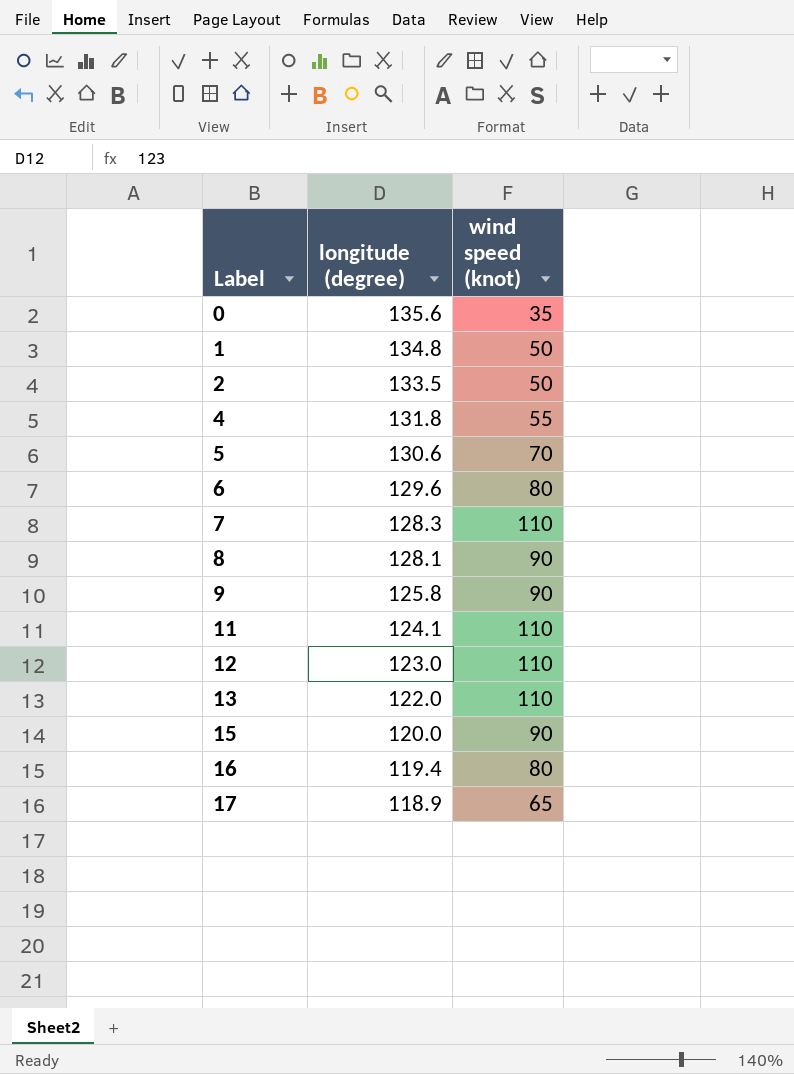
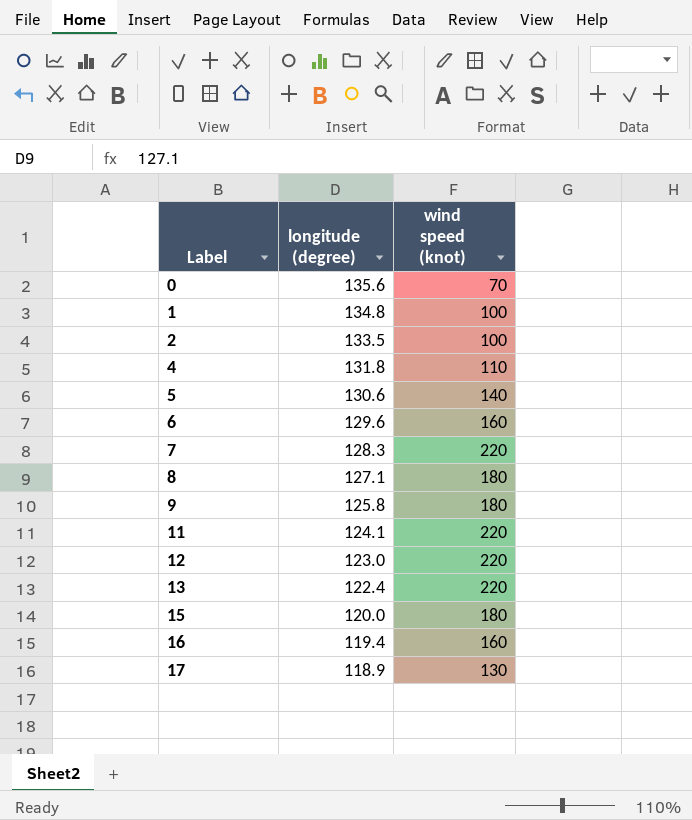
0 | wind speed (knot): 35 -> 70
1 | wind speed (knot): 50 -> 100
2 | wind speed (knot): 50 -> 100
4 | wind speed (knot): 55 -> 110
5 | wind speed (knot): 70 -> 140
6 | wind speed (knot): 80 -> 160
7 | wind speed (knot): 110 -> 220
8 | longitude (degree): 128.1 -> 127.1
8 | wind speed (knot): 90 -> 180
9 | wind speed (knot): 90 -> 180
11 | wind speed (knot): 110 -> 220
12 | wind speed (knot): 110 -> 220
13 | longitude (degree): 122.0 -> 122.4
13 | wind speed (knot): 110 -> 220
15 | wind speed (knot): 90 -> 180
16 | wind speed (knot): 80 -> 160
17 | wind speed (knot): 65 -> 130

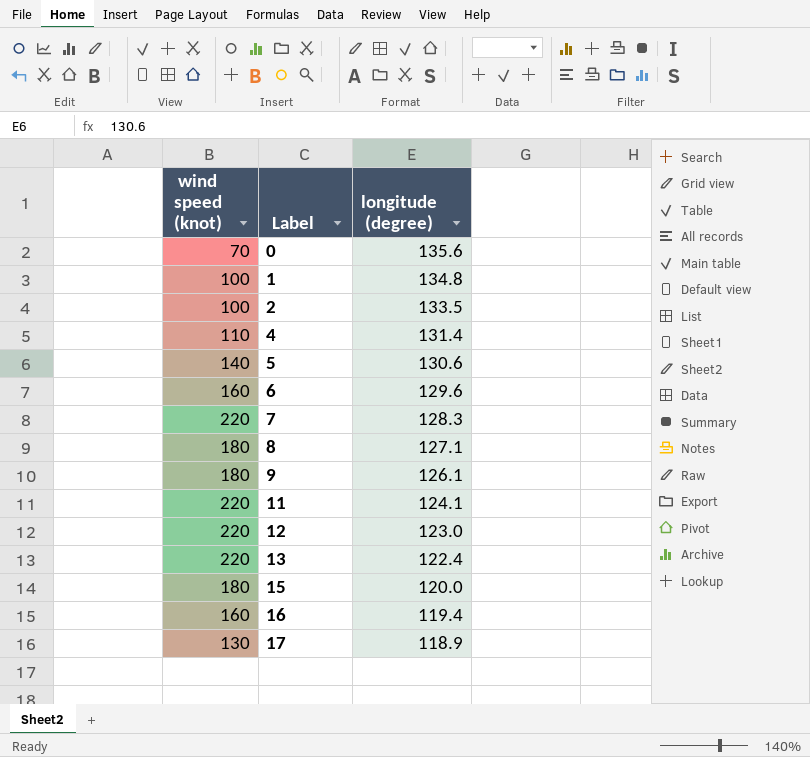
column wind speed (knot) | position: 3 -> 1
4 | longitude (degree): 131.8 -> 131.4
9 | longitude (degree): 125.8 -> 126.1

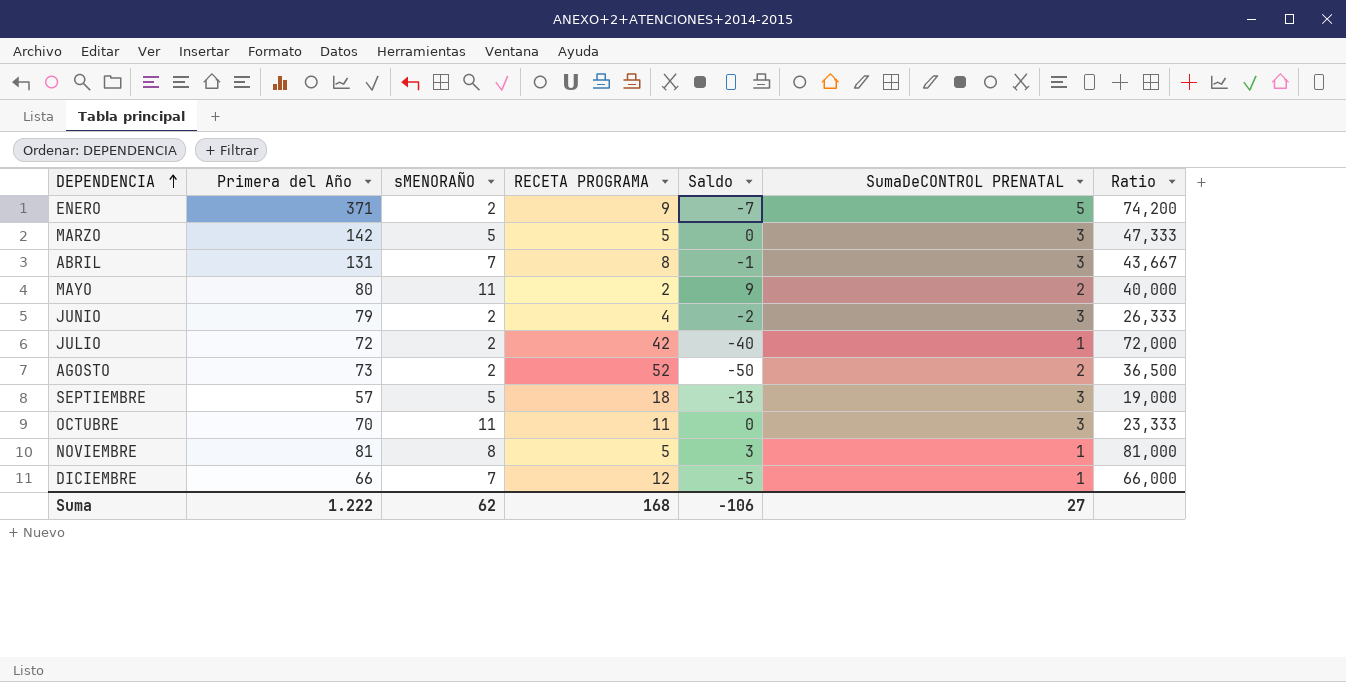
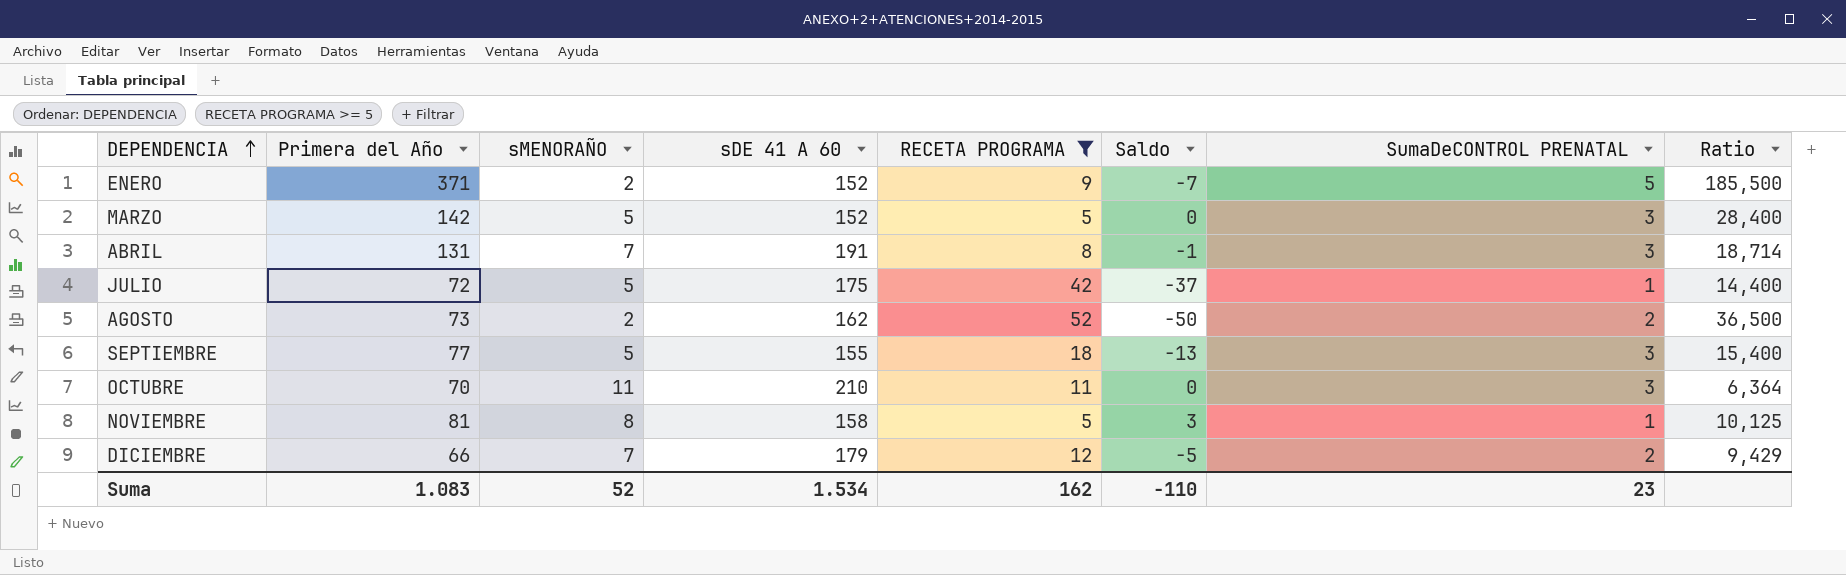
filter: none -> RECETA PROGRAMA >= 5
column sDE 41 A 60 | position: none -> 4
column Ratio | formula: [Primera del Año] / [SumaDeCONTROL PRENATAL] -> [Primera del Año] / [sMENORAÑO]
JULIO | sMENORAÑO: 2 -> 5
JULIO | Saldo: -40 -> -37
SEPTIEMBRE | Primera del Año: 57 -> 77
DICIEMBRE | SumaDeCONTROL PRENATAL: 1 -> 2
Suma | Primera del Año: 1.222 -> 1.083
Suma | sMENORAÑO: 62 -> 52
Suma | RECETA PROGRAMA: 168 -> 162
Suma | Saldo: -106 -> -110
Suma | SumaDeCONTROL PRENATAL: 27 -> 23

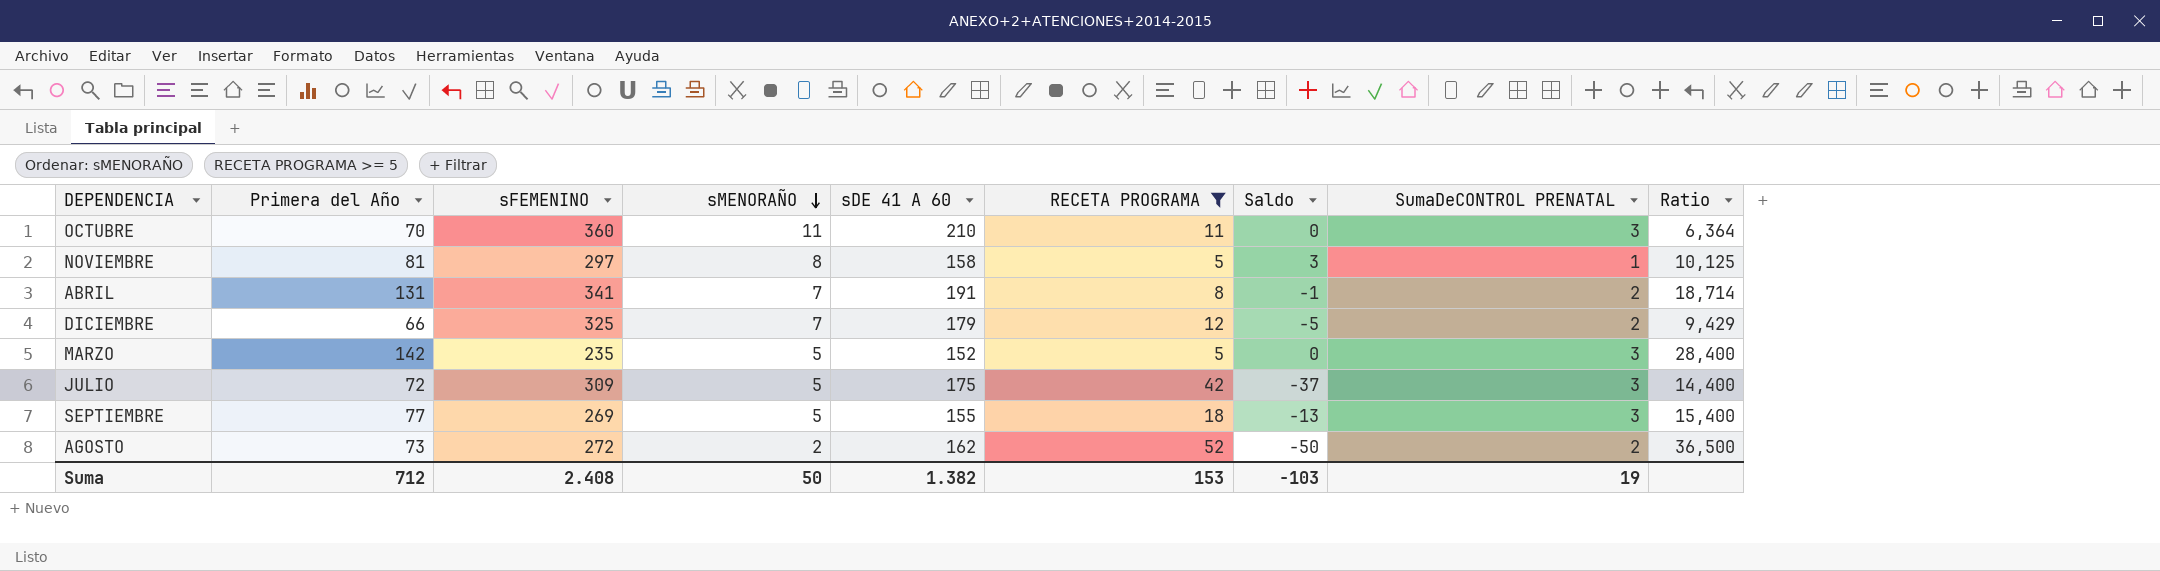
row order: DEPENDENCIA ascending -> sMENORAÑO descending
column sFEMENINO | position: none -> 3
row ENERO: 371 | 2 | 152 | 9 | -7 | 5 | 185,500 -> none
ABRIL | SumaDeCONTROL PRENATAL: 3 -> 2
JULIO | SumaDeCONTROL PRENATAL: 1 -> 3
Suma | Primera del Año: 1.083 -> 712
Suma | sMENORAÑO: 52 -> 50
Suma | sDE 41 A 60: 1.534 -> 1.382
Suma | RECETA PROGRAMA: 162 -> 153
Suma | Saldo: -110 -> -103
Suma | SumaDeCONTROL PRENATAL: 23 -> 19

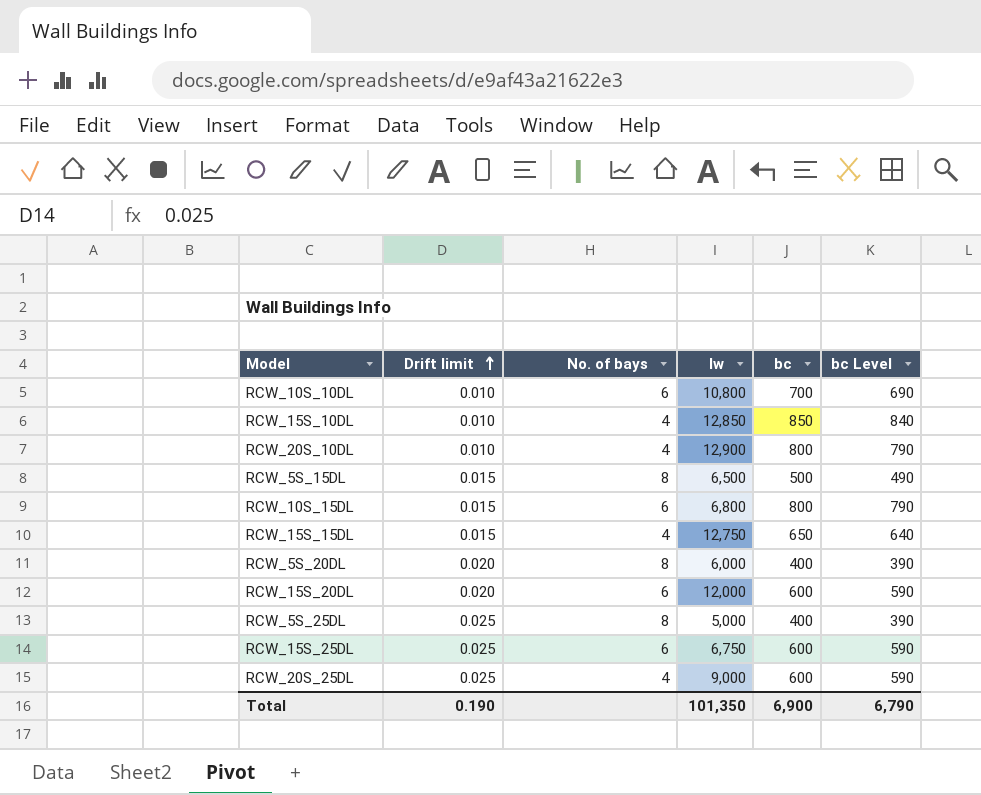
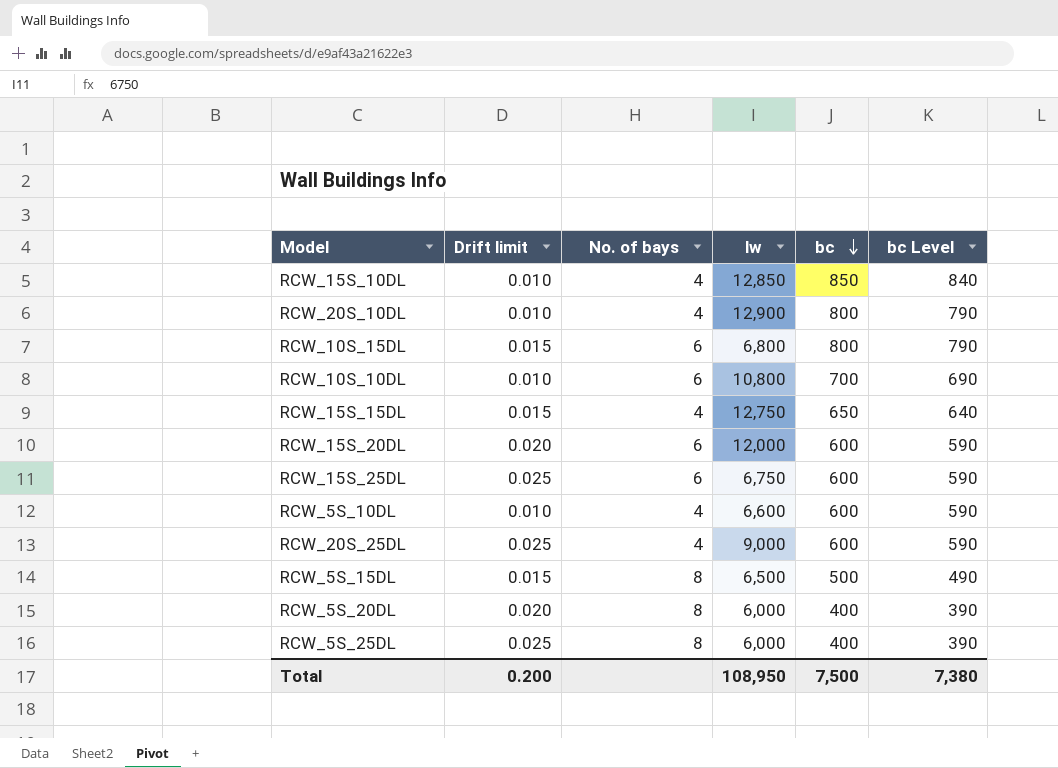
row order: Drift limit ascending -> bc descending
row RCW_5S_10DL: none -> 0.010 | 4 | 6,600 | 600 | 590
RCW_5S_25DL | lw: 5,000 -> 6,000
Total | Drift limit: 0.190 -> 0.200
Total | lw: 101,350 -> 108,950
Total | bc: 6,900 -> 7,500
Total | bc Level: 6,790 -> 7,380

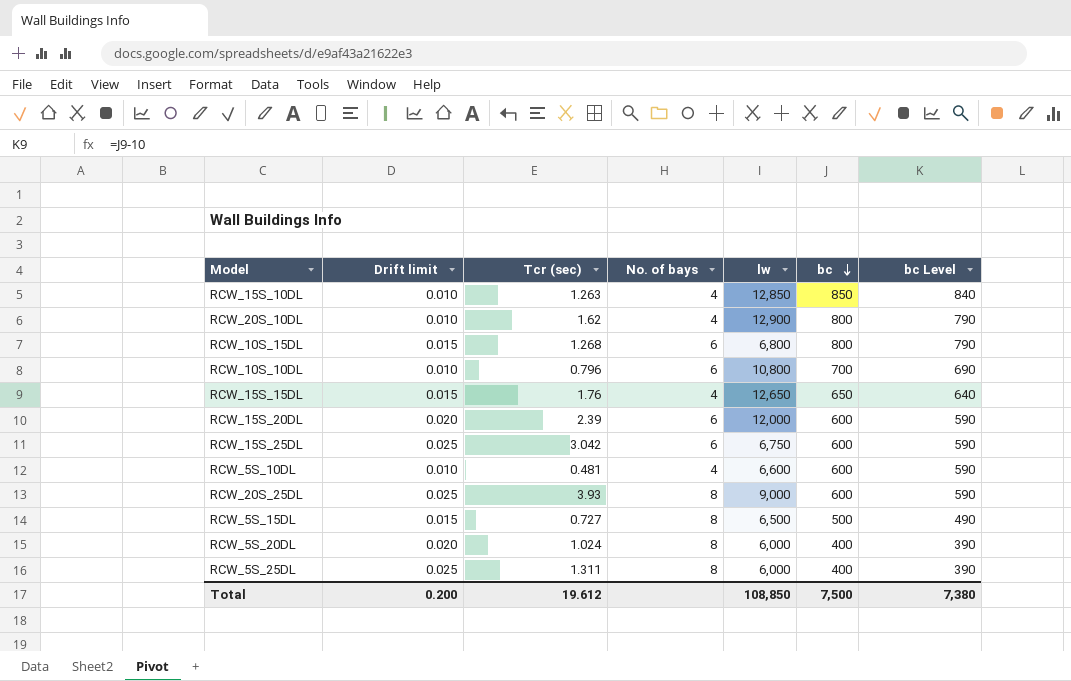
column Tcr (sec) | position: none -> 3
RCW_15S_15DL | lw: 12,750 -> 12,650
RCW_20S_25DL | No. of bays: 4 -> 8
Total | lw: 108,950 -> 108,850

▸ **What is being asked**
Look above for the line with "SEPTIEMBRE | Primera del Año: 57 -> 77" and the line with "row order: Drift". Output those two and everything between them exactly, pictures excluded.

▸ **Result**
SEPTIEMBRE | Primera del Año: 57 -> 77
DICIEMBRE | SumaDeCONTROL PRENATAL: 1 -> 2
Suma | Primera del Año: 1.222 -> 1.083
Suma | sMENORAÑO: 62 -> 52
Suma | RECETA PROGRAMA: 168 -> 162
Suma | Saldo: -106 -> -110
Suma | SumaDeCONTROL PRENATAL: 27 -> 23

row order: DEPENDENCIA ascending -> sMENORAÑO descending
column sFEMENINO | position: none -> 3
row ENERO: 371 | 2 | 152 | 9 | -7 | 5 | 185,500 -> none
ABRIL | SumaDeCONTROL PRENATAL: 3 -> 2
JULIO | SumaDeCONTROL PRENATAL: 1 -> 3
Suma | Primera del Año: 1.083 -> 712
Suma | sMENORAÑO: 52 -> 50
Suma | sDE 41 A 60: 1.534 -> 1.382
Suma | RECETA PROGRAMA: 162 -> 153
Suma | Saldo: -110 -> -103
Suma | SumaDeCONTROL PRENATAL: 23 -> 19

row order: Drift limit ascending -> bc descending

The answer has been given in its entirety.